- Developer: Gregory Weir
- Release: December 2008
- Genres: Puzzle, artgame

= The Majesty of Colors =

2008 video game

The Majesty of Colors (also known as (I Fell In Love With) The Majesty of Colors) is a 2008 Flash browser game by Gregory Weir. Weir has described the game as "pixel-horror".

==Gameplay==
The user is a tentacled sea creature and they interact with humans, creatures, and objects in and around an area of sea. The player's actions can be benevolent towards the humans and creatures, or destructive. The actions of the player determine which of five different endings will be shown.

==Development==

The game uses a blocky pixel art style. Said Weir, "What I try to do is fit the art to the game. Majesty is really a very simple game, with simple controls and a simple-minded protagonist, so I went for blocky pixel art, which is both easy to make and evokes a simpler era of video games." Although the visuals seem simple and low-tech, they are actually more complex than they look, making use of alpha blending and large moving textures. The most complex visual element is the creature's tentacle, which uses an inverse kinematic system more commonly used in 3D animation.

Weir claims to have been inspired by a competition on indie game forum TIGSource themed around H. P. Lovecraft's commonplace book. Says Weir, "I had the idea of an enormous creature from beneath the waves discovering the world above. When I think of the deep ocean, I imagine darkness and a lack of color. When I think of color at its simplest, balloons come to mind: floating spheres in primary shades."

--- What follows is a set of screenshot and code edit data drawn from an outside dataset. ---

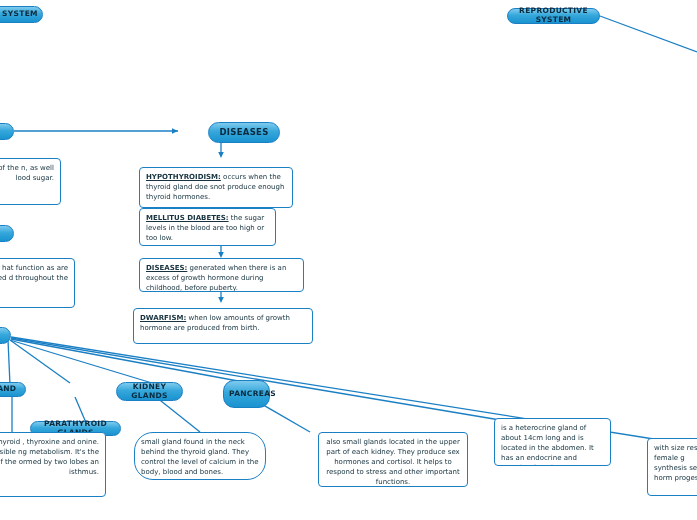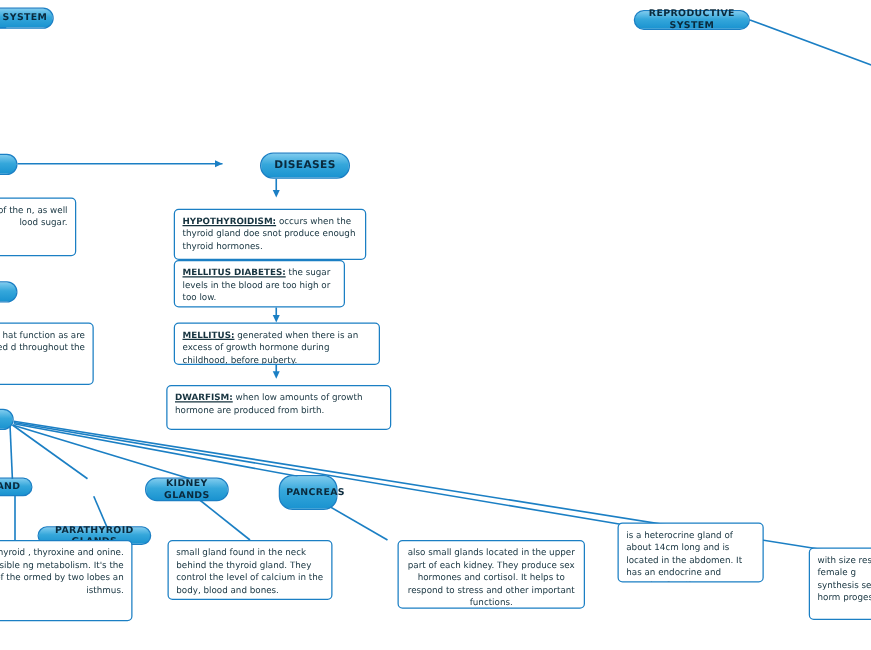--- a/index.html
+++ b/index.html
@@ -151,7 +151,7 @@
   </div>
 
   <div class="node box" style="left:139px; top:258px; width:165px; height:34px;">
-    <span class="term">MELLITUS:</span><span> generated when there is an excess of growth hormone during childhood, before puberty.</span>
+    <span class="term">DISEASES:</span><span> generated when there is an excess of growth hormone during childhood, before puberty.</span>
   </div>
 
   <div class="node box" style="left:133px; top:308px; width:180px; height:36px;">

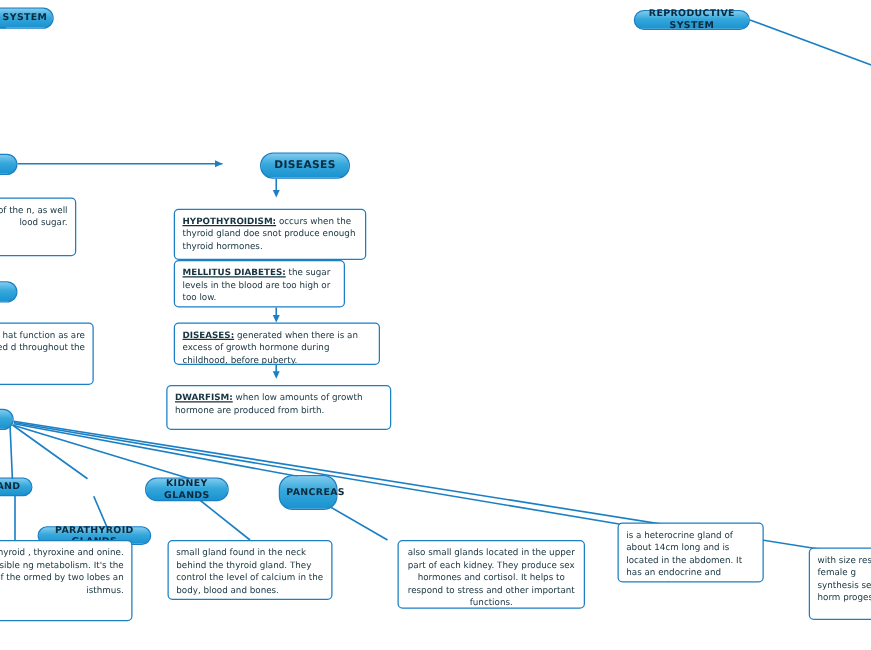--- a/index.html
+++ b/index.html
@@ -170,7 +170,7 @@
     <span> produces the thyroid , thyroxine and onine. It is responsible ng metabolism. It's the anterior part of the ormed by two lobes an isthmus.</span>
   </div>
 
-  <div class="node box" style="left:134px; top:432px; width:132px; height:48px;">
+  <div class="node box" style="left:134px; top:432px; width:132px; height:48px;border-radius:19px;">
     <span>small gland found in the neck behind the thyroid gland. They control the level of calcium in the body, blood and bones.</span>
   </div>
 

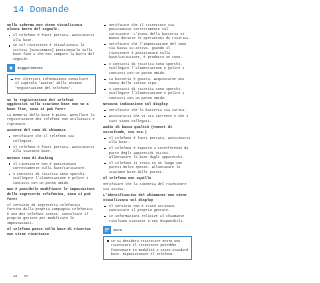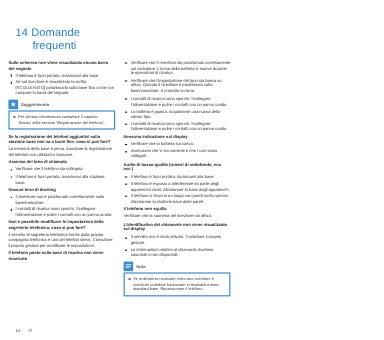--- a/index.html
+++ b/index.html
@@ -22,7 +22,8 @@
     left: 0; top: 0;
     width: 200px;
     height: 283px;
-    padding: 20px 7px 0 7px;
+    padding: 3px 7px 0 7px;
+    font-family: Liberation Mono, monospace;
   }
 
   

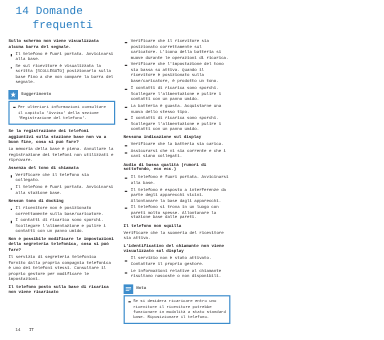--- a/index.html
+++ b/index.html
@@ -171,7 +171,6 @@
 
   <h1 class="title">
     <span>14 Domande</span>
-    <span class="l2">frequenti</span>
   </h1>
 
   <div class="cols">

In deciding on the art style, Weir drew inspiration from Daniel Benmergui's Flash game I Wish I Were the Moon, "which had similarly surreal premises and simple gameplay". Weir decided that a similar "chunky, low-res pixel style" would work well for Majesty. Original designs involved a creature with two independently controlled tentacles, but during development Weir cut the control down to a single limb, suggesting but not showing additional tentacles through the position of the creature's body.

The finished game presents some of the story through evocative prose. However, Weir has since stated he feels this was a mistake, saying without text it would have been a "cleaner, purer game". "In retrospect," he said, "I probably should have given the player more credit, and gone lighter on the narration text."

Weir claims that development of Majesty cost him nothing other than his personal living expenses. The game was coded in the Flex compiler and IDE FlashDevelop, which are freely available. The sounds used in the game were obtained from website soundsnap.com, which provides free sound effects and loops. The game art was created by Weir in the open-source graphics editor GIMP. Weir obtained sponsorship for the game by posting it on the FlashGameLicence website and directly emailing potential sponsors. Weir stated that although he is pleased with his experiences with FlashGameLicence, most of the sponsorship interest in the game came as a result of his direct emails.

The game was first posted on FlashGameLicence on November 15, 2008 and a sponsorship deal with Kongregate worth "several thousand dollars" was finalized a month later. Weir claims the sponsorship money, when combined with advertising revenue and a secondary site-locked sponsorship, represents "over a hundred dollars for each hour [Weir] spent on the game".

==Reception==
The Majesty of Colors was critically well received and gained endorsements on sites ranging from Kotaku to Penny Arcade. Said Weir, "I think that Majesty’s appeal is that it provides a very unified aesthetic, and makes players feel what it would be like to be a titanic, tentacled horror from beneath the waves who really only wants to be loved."

Kotaku's Maggie Greene called Majesty an "artistic timewaster" and "a weird, lovely little game". Penny Arcade's Jerry Holkins described it as "an electronic poem". Jay Is Games noted Majesty's similarity to I Wish I Were The Moon, but thought that Majesty was more compelling because its interface was "more concrete and personal" and because of the strength of its narration. Jay Is Games also praised Majesty's pixel art and its strong focus on emotion and atmosphere, with the only criticism being a disappointment that the game didn't support more unscripted interactions between the sea creature and its environment.

The Majesty of Colors was nominated for "Best Game" in the 2008 Tank Awards at Newgrounds, and nominated for "Most Creative Game" at the 2009 Mochi Awards at that year's Flash Gaming Summit. Daniel Kronovet of the Daily Californian awarded it a "Krony Award", calling it "beautiful".

By July 6, 2009, the game had been played almost 1.5 million times.